Keputusan ini diambil setelah Pemprov DKI menyelesaikan serangkaian evaluasi dan penyempurnaan infrastruktur kawasan yang sebelumnya menjadi alasan penghentian sementara CFD Rasuna Said.
Gubernur DKI Jakarta, Pramono Anung menyampaikan bahwa kawasan Rasuna Said kini telah memasuki tahap akhir penataan dan ditargetkan rampung sepenuhnya sebelum perayaan Hari Ulang Tahun (HUT) ke-499 Kota Jakarta pada 22 Juni 2026.
Menurut politisi PDI Perjuangan tersebut, progres revitalisasi kawasan Rasuna Said saat ini telah mencapai lebih dari 95 persen dan hanya menyisakan tahap finalisasi.
"Saya tetap mentargetkan seperti sudah saya sampaikan untuk Rasuna Said atau Kuningan ini mudah-mudahan akan kita resmikan tanggal 22 Juni tepat pada saat ulang tahun Jakarta," ujarnya di Jakarta Timur, Jumat, 5 Juni 2026.
Ia juga memastikan bahwa CFD Rasuna Said yang digelar pada Minggu ini menjadi pelaksanaan resmi yang akan berlangsung secara berkelanjutan setiap pekan.
Berbeda dengan CFD Sudirman-Thamrin, pelaksanaan CFD di Rasuna Said akan berlangsung mulai pukul 05.30 WIB hingga 09.00 WIB.
Pramono Anung (NTVNews.id/Adiansyah)
Pembatasan waktu tersebut dilakukan untuk menghormati aktivitas masyarakat dan sejumlah tempat ibadah yang berada di sepanjang kawasan Rasuna Said.
"Kenapa jam 09.00? Karena di sana ada beberapa tempat yang apa untuk tempat-tempat ibadah kami tidak ingin mengganggu itu," jelasnya.
Pramono optimistis CFD Rasuna Said akan menjadi alternatif favorit baru bagi warga Jakarta yang gemar berolahraga, terutama berjalan kaki, jogging, hingga bersepeda.
Kawasan ini memiliki lintasan melingkar dengan panjang sekitar tujuh kilometer, sehingga dinilai cukup ideal untuk berbagai aktivitas olahraga pagi.
Dengan hadirnya CFD Rasuna Said, masyarakat kini memiliki lebih banyak pilihan selain kawasan Sudirman-Thamrin yang selama ini menjadi pusat aktivitas Car Free Day di Jakarta.
"Lingkaran Rasuna Said itu kurang lebih 7 kilometer," katanya.
Lebih lanjut, Pramono menilai CFD saat ini telah berkembang menjadi ruang publik yang tidak hanya digunakan untuk berolahraga, tetapi juga sebagai tempat bersosialisasi dan mempererat silaturahmi antarwarga.
Menurutnya, banyak masyarakat yang sengaja membuat janji bertemu dengan keluarga, teman, maupun komunitas saat CFD berlangsung.
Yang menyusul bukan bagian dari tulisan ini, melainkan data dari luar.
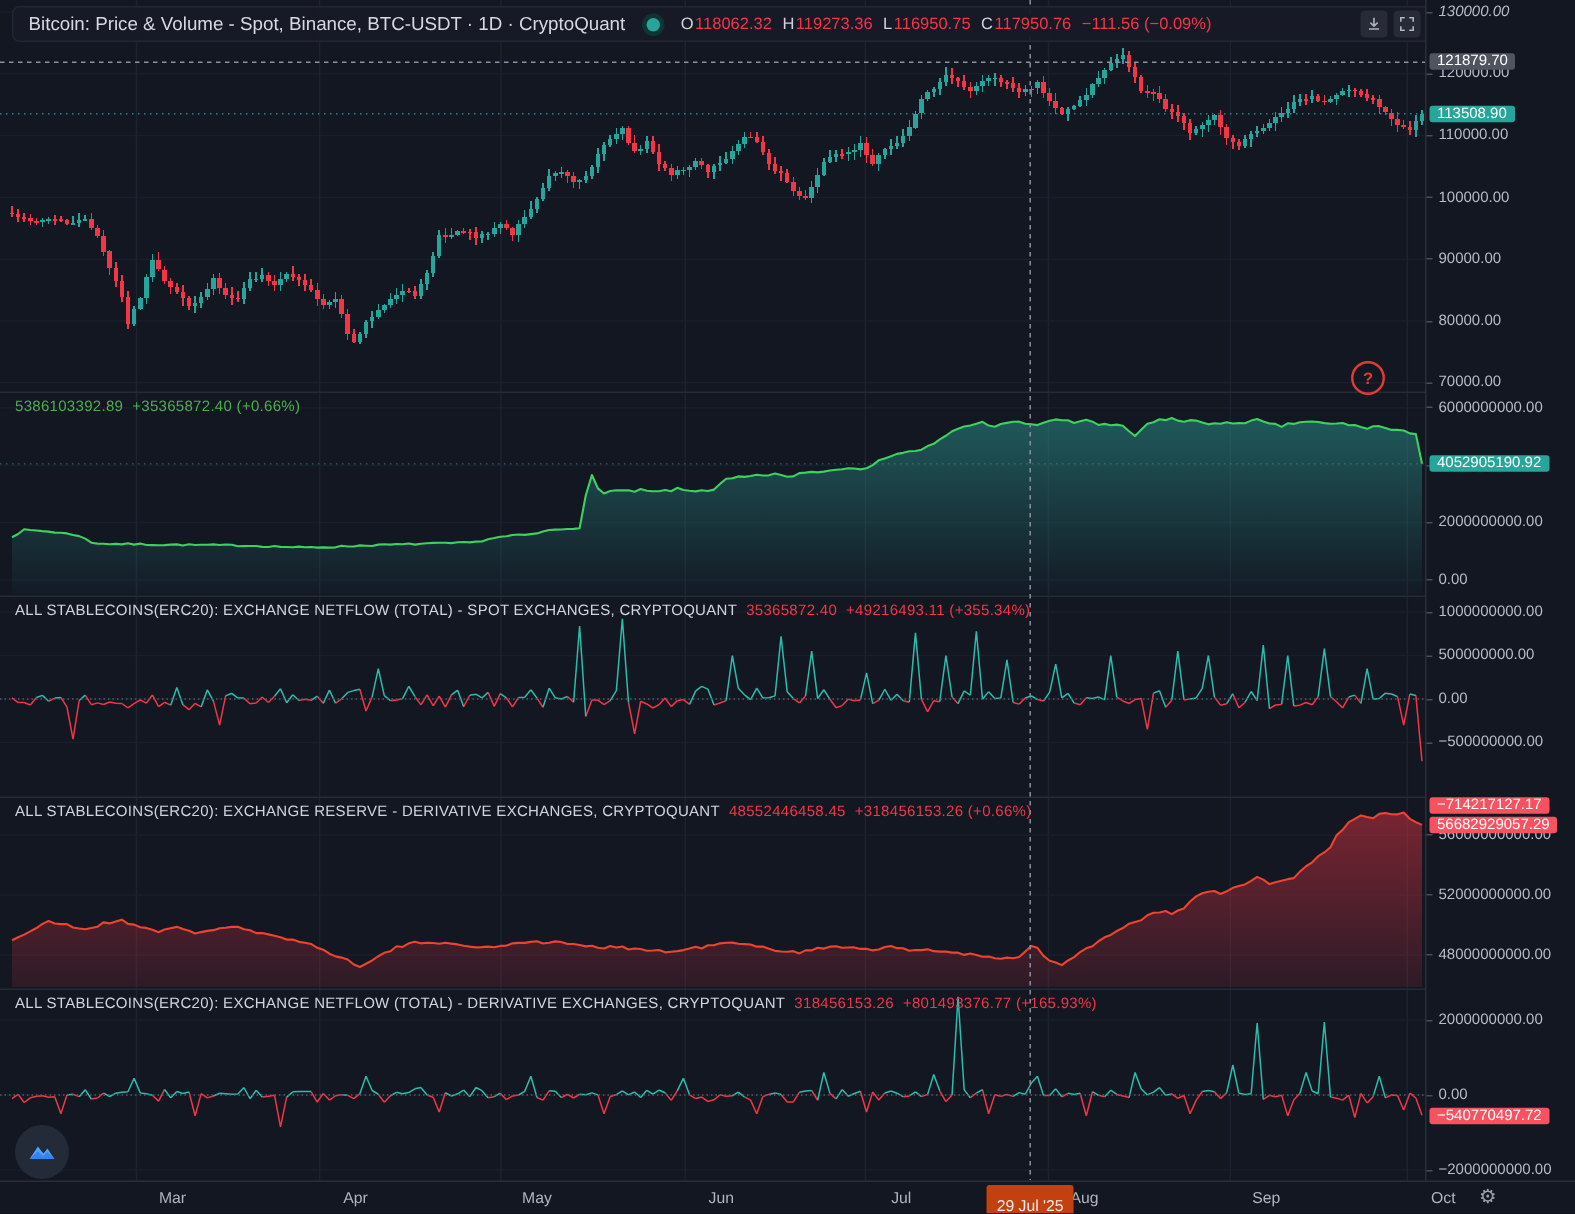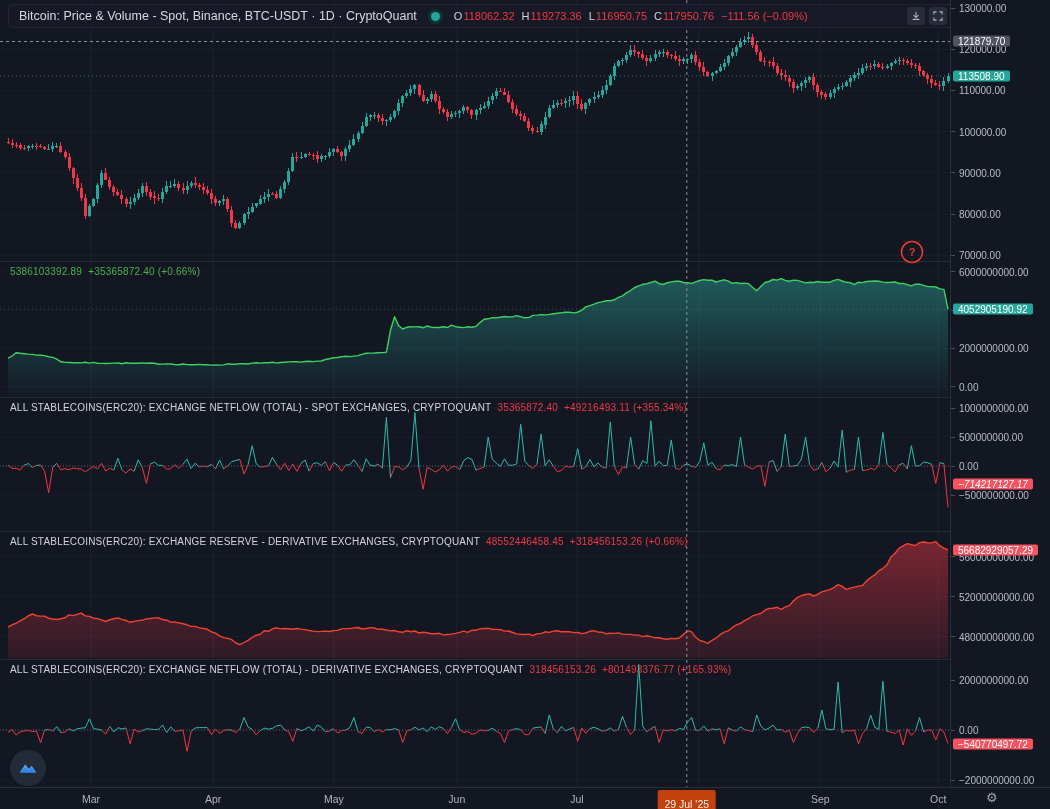"130000.00" div.tick-label { font-style: none -> italic }
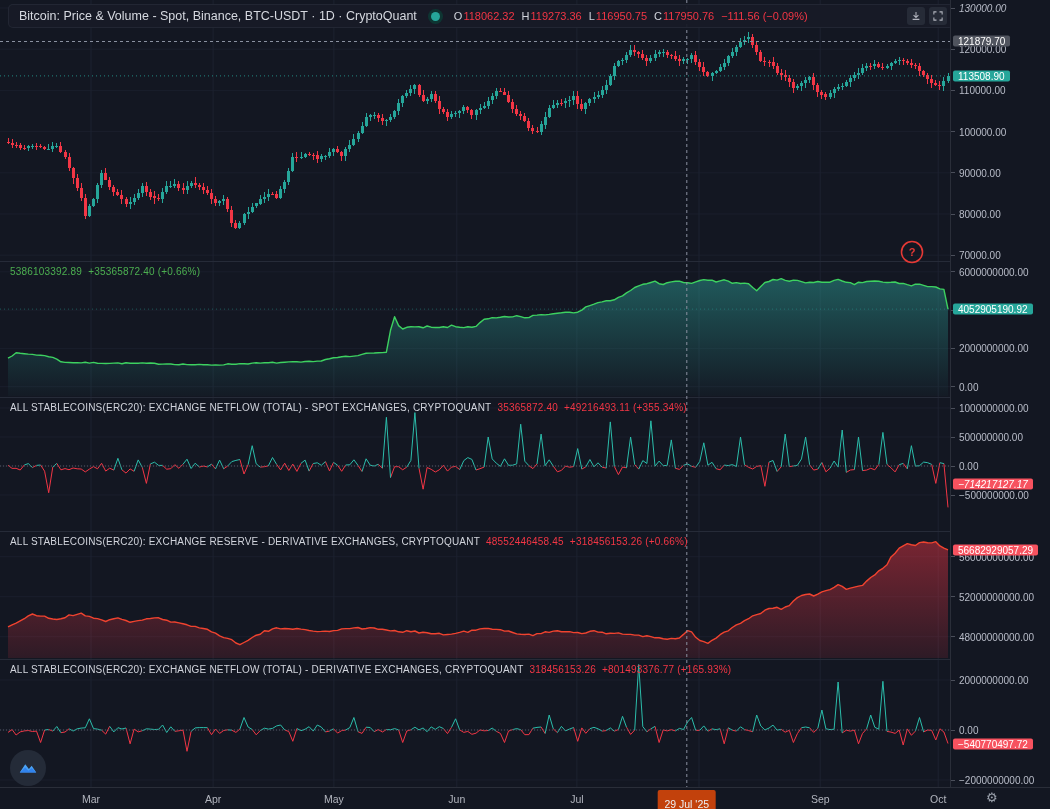"−714217127.17" div.value-label { font-style: italic -> none; top: 484px -> 537px }
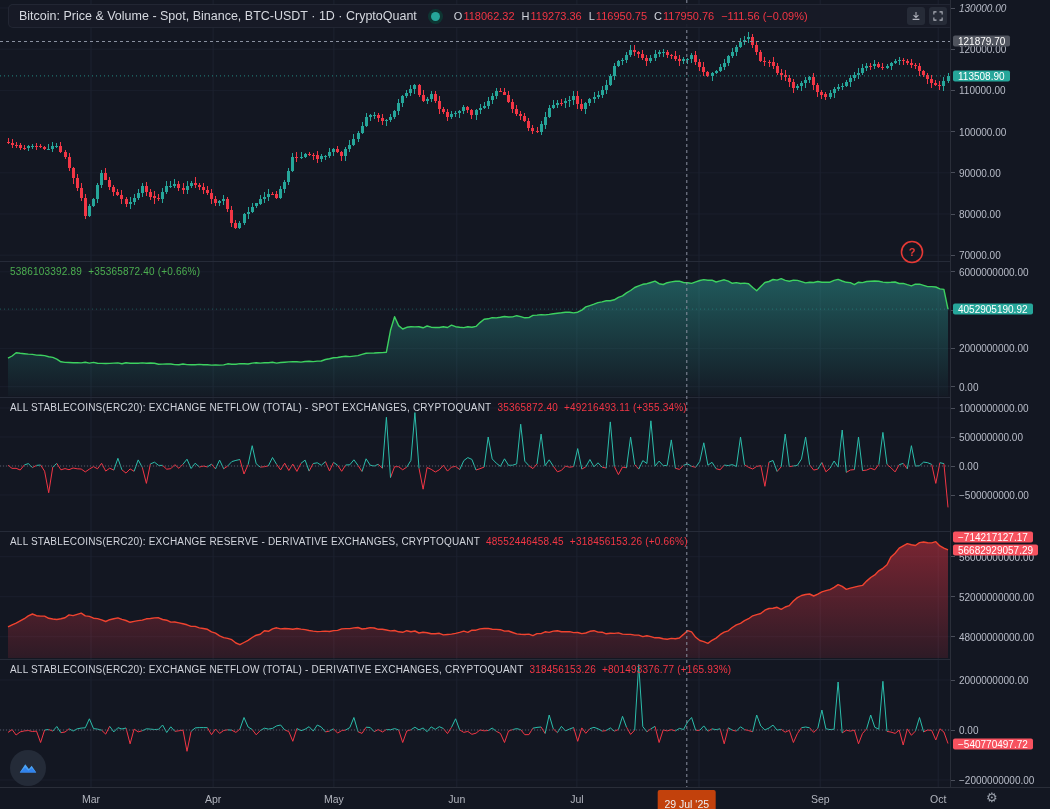"Mar" .month-label { margin-left: none -> 24px }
Bahkan, fenomena menarik juga terlihat dari meningkatnya minat wisatawan mancanegara yang ikut meramaikan Car Free Day Jakarta.
"Banyak saudara-saudara yang berkumpul bertemu janjian untuk Car Free Day dan juga banyak orang dari luar terutama dari Singapura dari Malaysia secara khusus sebelum mereka kembali ke negaranya masing-masing mereka ikut Car Free Day di Jakarta. Jadi sudah menjadi destinasi wisata untuk Jakarta," tutup Pramono.